El reactor funciona a base de uranio, pero como tiene tan baja potencia, prácticamente no usa energía. De hecho, sus discos aún son los originales. “Un aspecto muy positivo es que al prácticamente no consumir combustible, no generamos residuos radioactivos, lo cual aumenta la seguridad de este reactor”, expresó Martinetti.
Cuando el reactor está en funcionamiento, debe haber al menos tres personas controlando el proceso: uno es el jefe de reactor, que tiene que estar por norma y es el responsable primario ante una anomalía; otro es el oficial de protección, que asegura que se cumplan las condiciones de seguridad, que no haya niveles de radiación elevados ni cuestiones que afecten al personal; y por último el operador, que es el que maneja el equipo.

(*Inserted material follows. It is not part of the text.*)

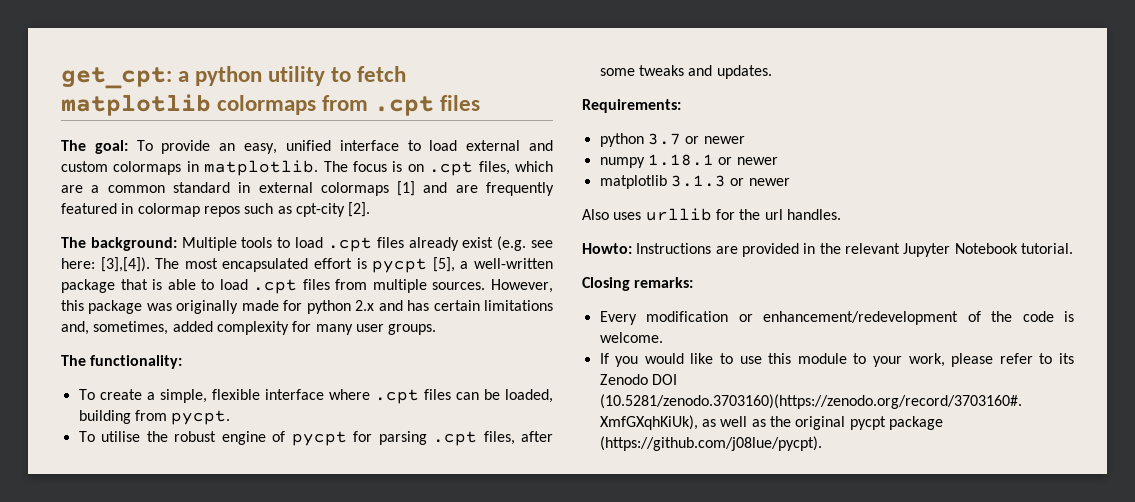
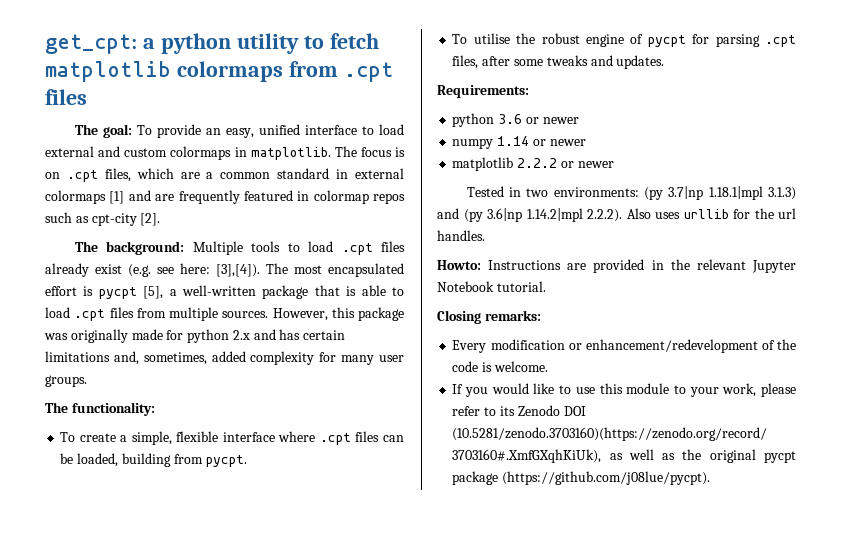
[647,133,681,145] 3.7 -> [498,114,523,124] 3.6
[647,154,714,166] 1.18.1 -> [497,136,530,146] 1.14
[670,175,790,187] 3.1.3 or newer // -> [517,158,614,168] [466,186,796,200] [437,208,622,222] 2.2.2 or newer // Tested in two environments: (py 3.7|np 1.18.1|mpl 3.1.3) and (py 3.6|np 1.14.2|mpl 2.2.2).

Además, Clerici indicó que en el recinto donde está el reactor hay una serie de dispositivos que miden radiaciones y tienen alarmas, las cuales, hasta el momento, nunca han saltado, salvo cuando se las prueban para verificar que están operativas.
¿Por qué es importante la investigación nuclear?
El ingeniero destacó que es importante defender la investigación científica –especialmente la nuclear– porque profesionales de todos los rubros se nutren de estos procesos. Al respecto, ejemplificó: “Cuando nos hacemos una radiografía, hay un especialista que se formó en una institución donde le dieron clases investigadores relacionados al mundo de la energía nuclear”.
A su turno, Martinetti destacó que las personas o instituciones que quieran visitar el reactor pueden enviar un mail a [email protected] para coordinar la fecha y hora. “Nuestra intención es dar a conocer la tecnología nuclear y las capacidades argentinas”, manifestó.
Y finalizó: “Esto repercute en un montón de áreas, como la medicina, la industria, la investigación y la economía, porque Argentina realizó exportaciones muy grandes en la materia. Este reactor requiere muchos recursos, capital humano, capacitación, formación, no es fácil sostener esta institución, pero forma parte de una red de establecimientos”.